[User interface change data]
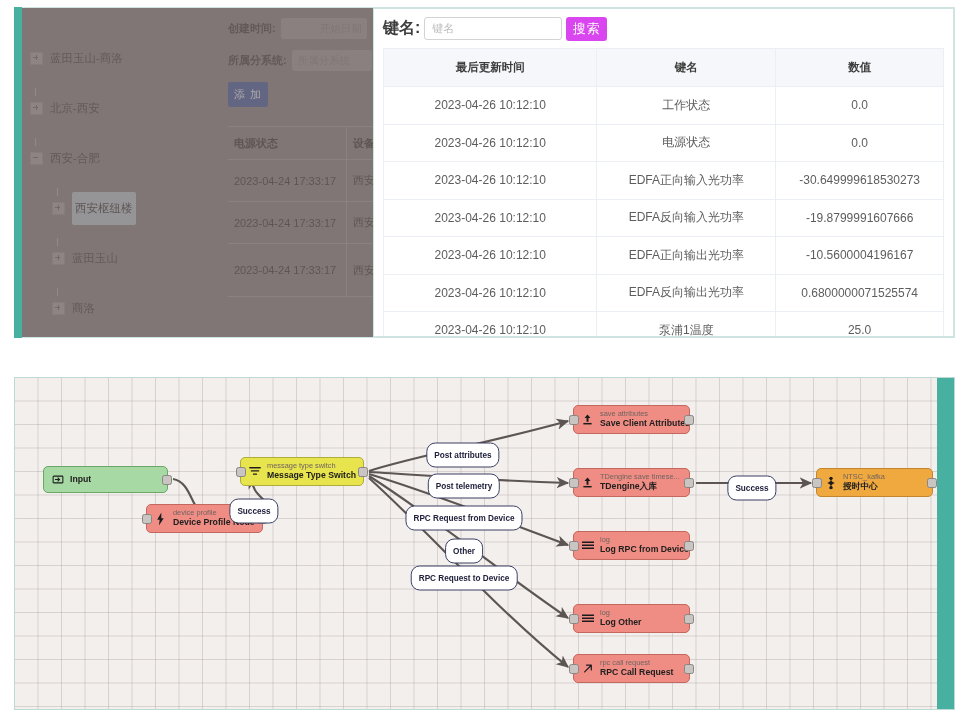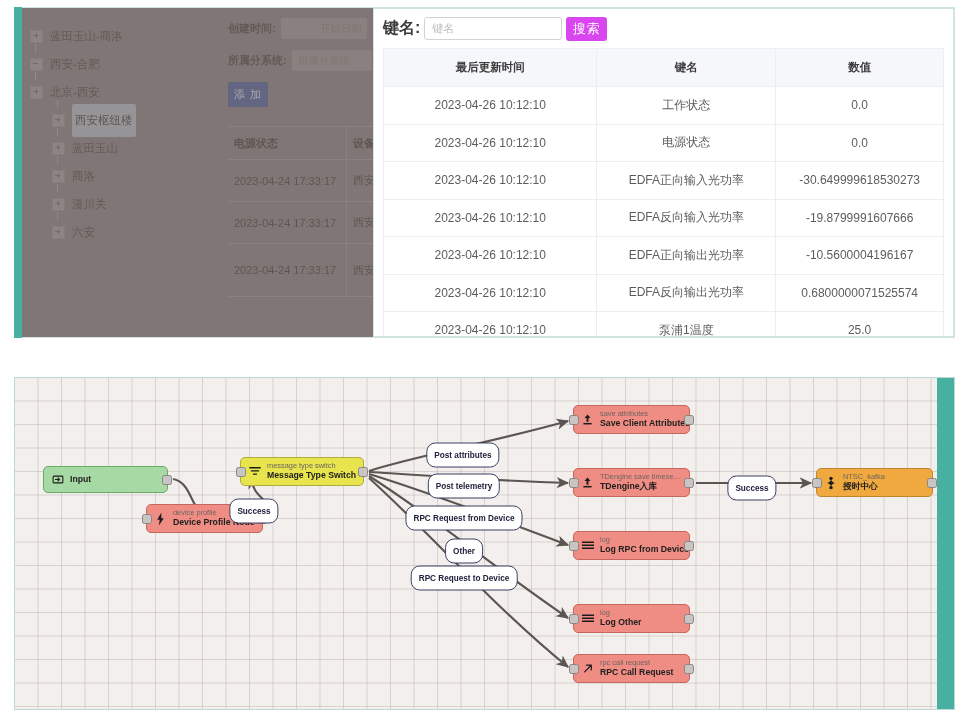--- a/index.html
+++ b/index.html
@@ -13,21 +13,21 @@
   #teal-rail{position:absolute;left:14px;top:7px;width:8px;height:331px;background:#48b0a0;}
 
   
   #page-under{position:absolute;left:22px;top:8px;width:351px;height:329px;
               background:#8b8280;overflow:hidden;}
   #page-dim{position:absolute;inset:0;background:rgba(120,110,108,0.55);pointer-events:none;}
 
   
   #tree{position:absolute;left:8px;top:14px;width:196px;}
   .tree-row{display:flex;align-items:center;height:28px;font-size:11.5px;color:#4a4240;
-            position:relative;}
+            position:relative;margin-top:22px;}
   .tree-row.lvl2{padding-left:22px;}
   .tree-toggle{width:11px;height:11px;border:1px solid #9a9290;background:rgba(255,255,255,0.25);
                margin-right:7px;flex:none;position:relative;border-radius:1px;}
   .tree-toggle:before{content:"";position:absolute;left:2px;top:4.5px;width:5px;height:1px;background:#6d6563;}
   .tree-toggle.plus:after{content:"";position:absolute;left:4.5px;top:2px;width:1px;height:5px;background:#6d6563;}
   .tree-label{white-space:nowrap;}
   .tree-row.selected .tree-label{background:#b9c4cc;padding:9px 3px;border-radius:2px;color:#3d3836;}
   .tree-guide{position:absolute;left:27px;top:-6px;width:1px;height:8px;background:rgba(255,255,255,0.35);}
 
   
@@ -107,27 +107,27 @@
   <div id="teal-rail"></div>
 
   <div id="page-under">
     <div id="tree">
         <div class="tree-row">
           <span class="tree-toggle plus"></span>
           <span class="tree-label">蓝田玉山-商洛</span>
         </div>
         <div class="tree-row">
           <span class="tree-guide" style="left: 5px;"></span>
+          <span class="tree-toggle plus"></span>
+          <span class="tree-label">北京-西安</span>
+        </div>
+        <div class="tree-row">
+          <span class="tree-guide" style="left: 5px;"></span>
           <span class="tree-toggle"></span>
           <span class="tree-label">西安-合肥</span>
-        </div>
-        <div class="tree-row">
-          <span class="tree-guide" style="left: 5px;"></span>
-          <span class="tree-toggle plus"></span>
-          <span class="tree-label">北京-西安</span>
         </div>
         <div class="tree-row lvl2 selected">
           <span class="tree-guide" style="left: 27px;"></span>
           <span class="tree-toggle plus"></span>
           <span class="tree-label">西安枢纽楼</span>
         </div>
         <div class="tree-row lvl2">
           <span class="tree-guide" style="left: 27px;"></span>
           <span class="tree-toggle plus"></span>
           <span class="tree-label">蓝田玉山</span>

Problem details. For the word "margin", go through the records and show each line that carries it.

Output for this exercise.
+            position:relative;margin-top:22px;}
                margin-right:7px;flex:none;position:relative;border-radius:1px;}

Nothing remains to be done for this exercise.